### Activity
Identify each line below that contains the word "solid", and copy it out.

Top of Exercise data

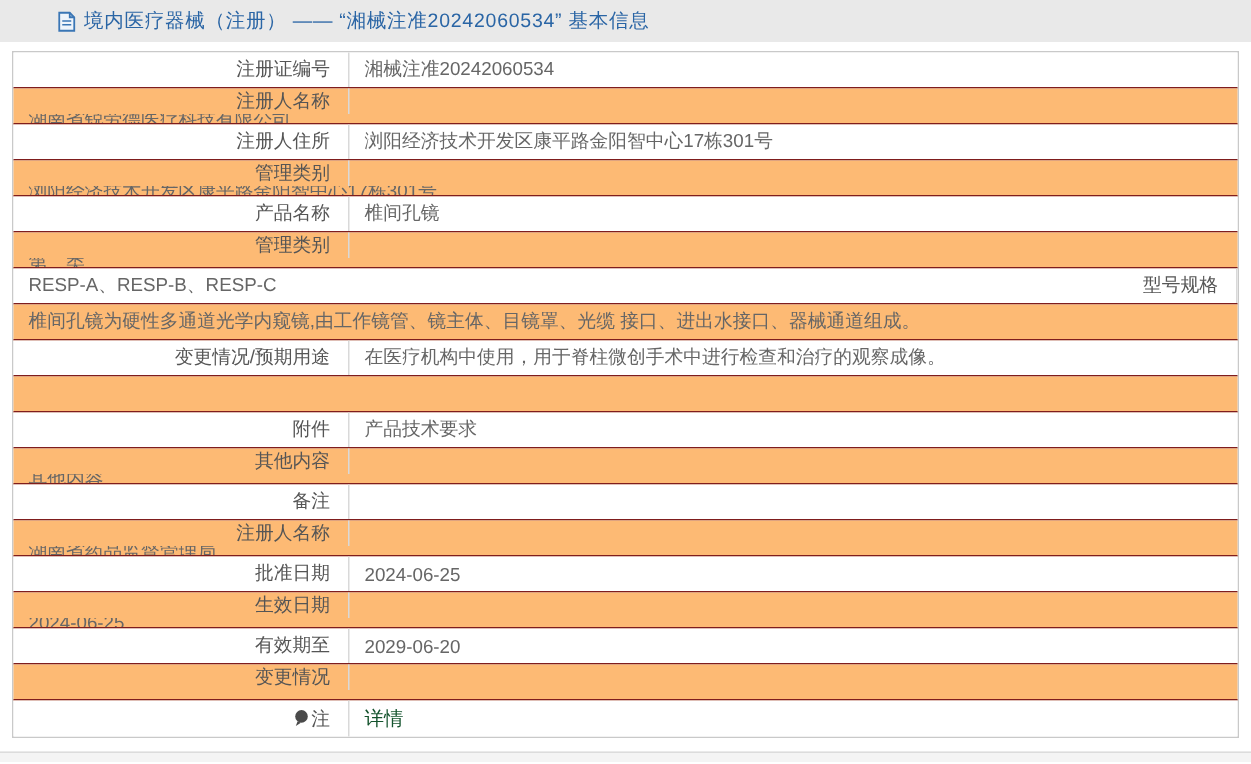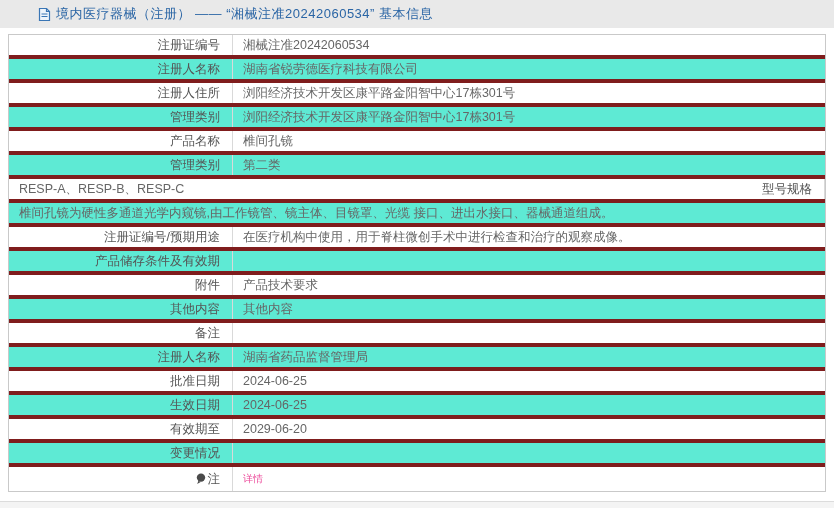--- a/index.html
+++ b/index.html
@@ -31,7 +31,7 @@
   .row {
     display: flex;
     height: 24px;
-    border-bottom: 4px solid #7f1d1d;
+    border-bottom: 1px solid #7f1d1d;
     background: #ffffff;
   }
   .row:last-child { border-bottom: none; }

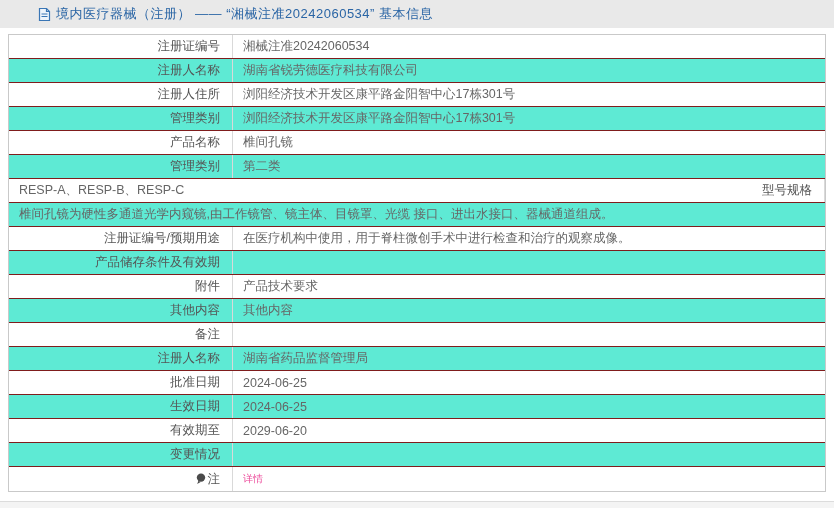--- a/index.html
+++ b/index.html
@@ -35,7 +35,7 @@
     background: #ffffff;
   }
   .row:last-child { border-bottom: none; }
-  .row.even { background: #5eead4; }
+  .row.even { background: #fdba74; flex-direction: column; }
   .cell {
     display: flex;
     align-items: center;

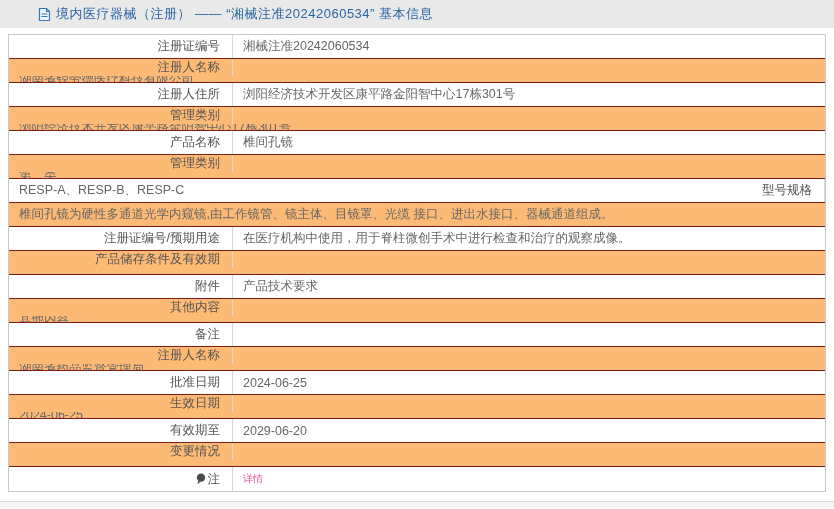--- a/index.html
+++ b/index.html
@@ -116,7 +116,7 @@
       <div class="cell value">椎间孔镜为硬性多通道光学内窥镜,由工作镜管、镜主体、目镜罩、光缆 接口、进出水接口、器械通道组成。</div>
     </div>
     <div class="row">
-      <div class="cell label">注册证编号/预期用途</div>
+      <div class="cell label">变更情况/预期用途</div>
       <div class="cell value">在医疗机构中使用，用于脊柱微创手术中进行检查和治疗的观察成像。</div>
     </div>
     <div class="row even">

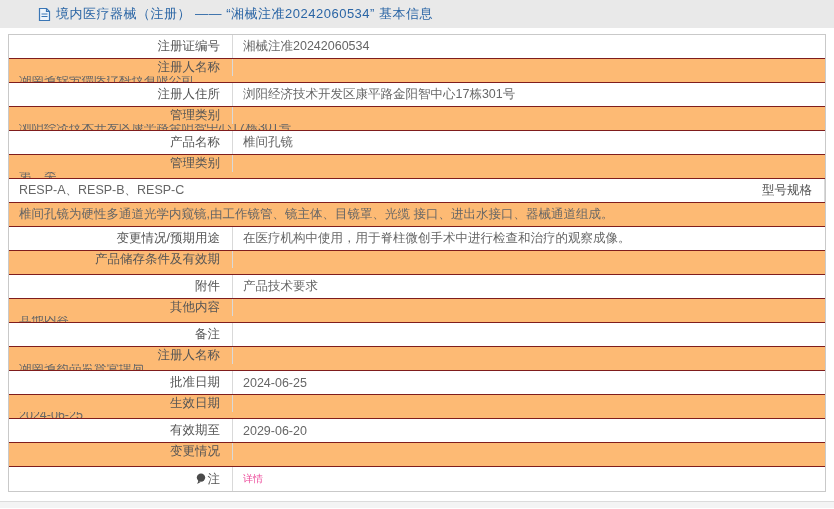--- a/index.html
+++ b/index.html
@@ -120,7 +120,6 @@
       <div class="cell value">在医疗机构中使用，用于脊柱微创手术中进行检查和治疗的观察成像。</div>
     </div>
     <div class="row even">
-      <div class="cell label">产品储存条件及有效期</div>
       <div class="cell value"></div>
     </div>
     <div class="row">

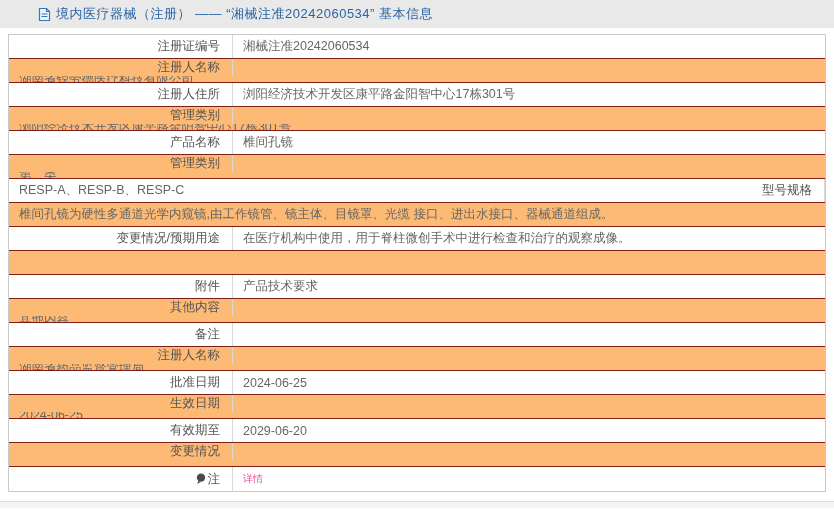--- a/index.html
+++ b/index.html
@@ -56,9 +56,9 @@
     overflow: hidden;
   }
   .cell.value a {
-    color: #ec4899;
+    color: #14532d;
     text-decoration: none;
-    font-size: 10px;
+    font-size: 13px;
   }
   .note-ic { display: inline-flex; margin-right: 2px; }
   .footer-divider {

Bottom of Exercise data

### Result for this task
-    border-bottom: 4px solid #7f1d1d;
+    border-bottom: 1px solid #7f1d1d;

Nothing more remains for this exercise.